Два узколицых бледных инока подхватили Кирилла под руки и повели, употребляя силу, хотя тот не только не оказывал противодействия, но громко радовался тому, что сможет теперь поститься не по своей воле.
— Вот, отче, смотри… Самым суровым наказанием подвергаю, а дух гордыни все гнездится в его сердце. Девять лет был строгим молчальником, строгим постником, строгим веришносителем — и вот, знать, всуе трудился. Великое зло, когда кто впадает в самомнение и думает, что знает, когда не знает, или что имеет, когда не имеет: ибо, думая, что знает или что имеет, не старается уже познать и приобрести, но остается ни с чем.

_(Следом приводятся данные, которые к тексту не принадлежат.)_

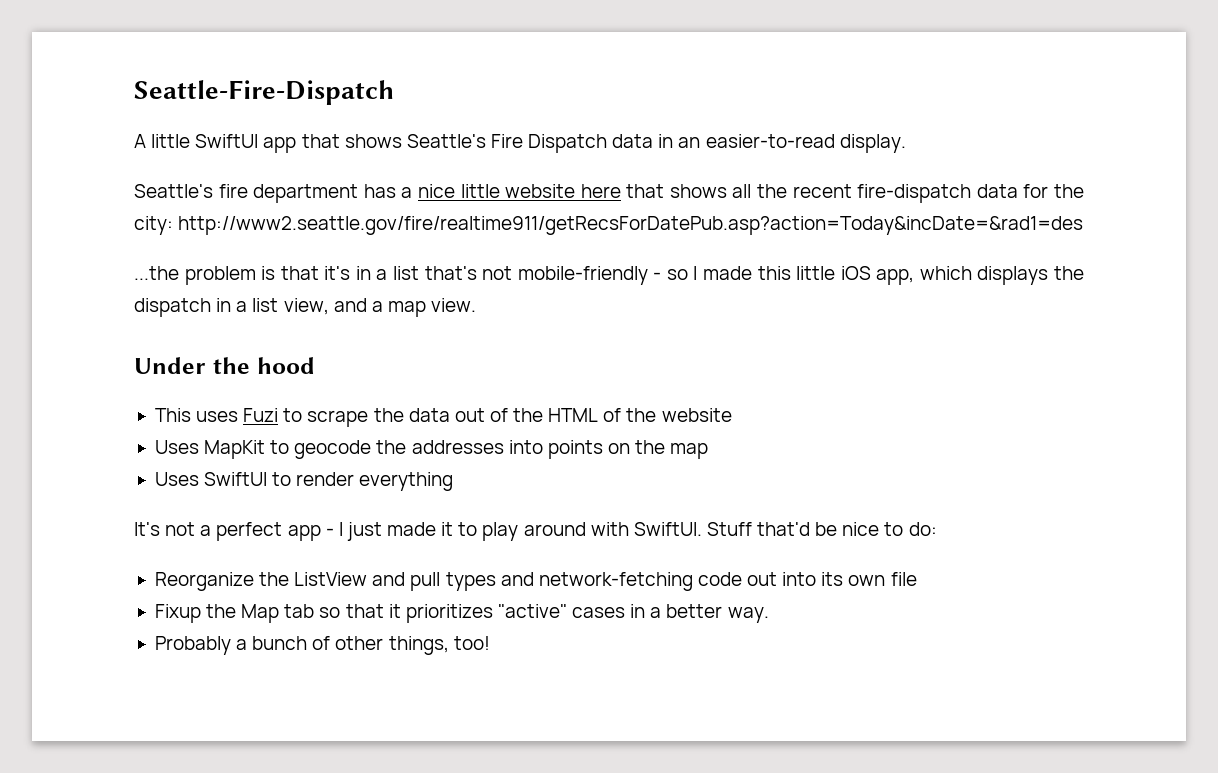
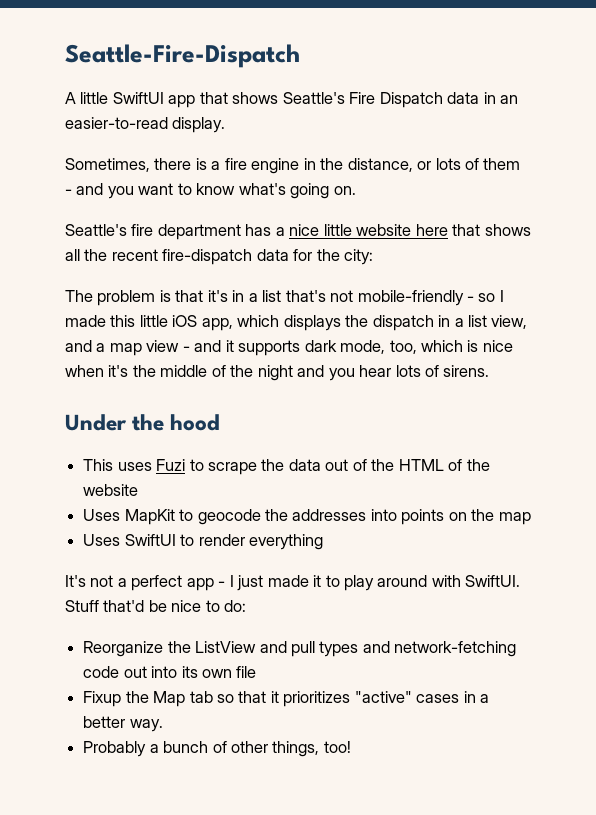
(906, 143) none -> [65,158,521,174] [65,183,356,199] // Sometimes, there is a fire engine in the distance, or lots of them - and you want to know what's going on.
[178,216,1084,235] [134,266,179,280] http://www2.seattle.gov/fire/realtime911/getRecsForDatePub.asp?action=Today&incDate=&rad1=des // ...the -> [65,290,93,302] // The
[431,298,477,312] view. -> [146,340,513,356] [65,365,490,381] view - and it supports dark mode, too, which is nice when it's the middle of the night and you hear lots of sirens.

Сергий никак не отозвался на слова игумена, смотрел в задумчивости вслед Кириллу, непотребно выглядевшему в наготе своей.
Молчание и неловкость, настоявшиеся в трапезной после позорного изгнания Кирилла, нарушил Стефан Пермский. Он приехал из далеких краев за новыми книгами для новообращенных зырянских христиан, а также и для решения разных своих пастырских попечительств и гребтаний.
— «Юрод» — значит «необычный»… Это, значит, так нарочито ведет себя человек… Был у нас в великом и славном граде Устюге юродивый Прокопий, прозванный потом Устюжским. Почитали его все за божевольного дурачка, отроду сумасшедшего, никто не видел, что безрассудства и неразумие лишь личина его, не истинное, но накладное, ложное лицо. Однажды Прокопий вошел в церковь и возвестил о Божьем гневе на град Устюг. «За беззаконные, неподобные дела зле погибнут огнем и водосо», — объявил. Но никто из прихожан не слушал его призывов к покаянию, и он один плакал целыми днями на паперти. Только когда страшная туча нашла на город и начался трус[7]
земной, все побежали в церковь. Молитвы перед иконой Богородицы отвратили Божий гнев, и каменный град разразился в двадцати верстах от Устюга. Там и поныне еще все сплошь поваленные да пьяные леса.— А потом что с ним стало? — спросил Василий не потому, что его судьба юродивого волновала, а отгоняя этим вопросом зарождающийся в сердце гнев на дядю Владимира Андреевича, который позволял себе прибыть позже великого князя.
Стефан, видно, угадывал состояние молодого государя, нарочито медленно и многословно повел рассказ, обращаясь взглядом к одному лишь Василию, словно бы никого больше и не было в палате.
— Так и вел он житие жестокое, такое жестокое, что с ним не могли сравняться самые суровые монашеские подвиги: не имел он крова над головой, спал на гноище нагой, а по ночам молился, прося пользу городу и людям его. Питался подаяниями, но принимал милостыню только у богобоязненных людей и никогда ничего у богатых.
— А что же, люди-то разве не жалели его за то, что он город спас?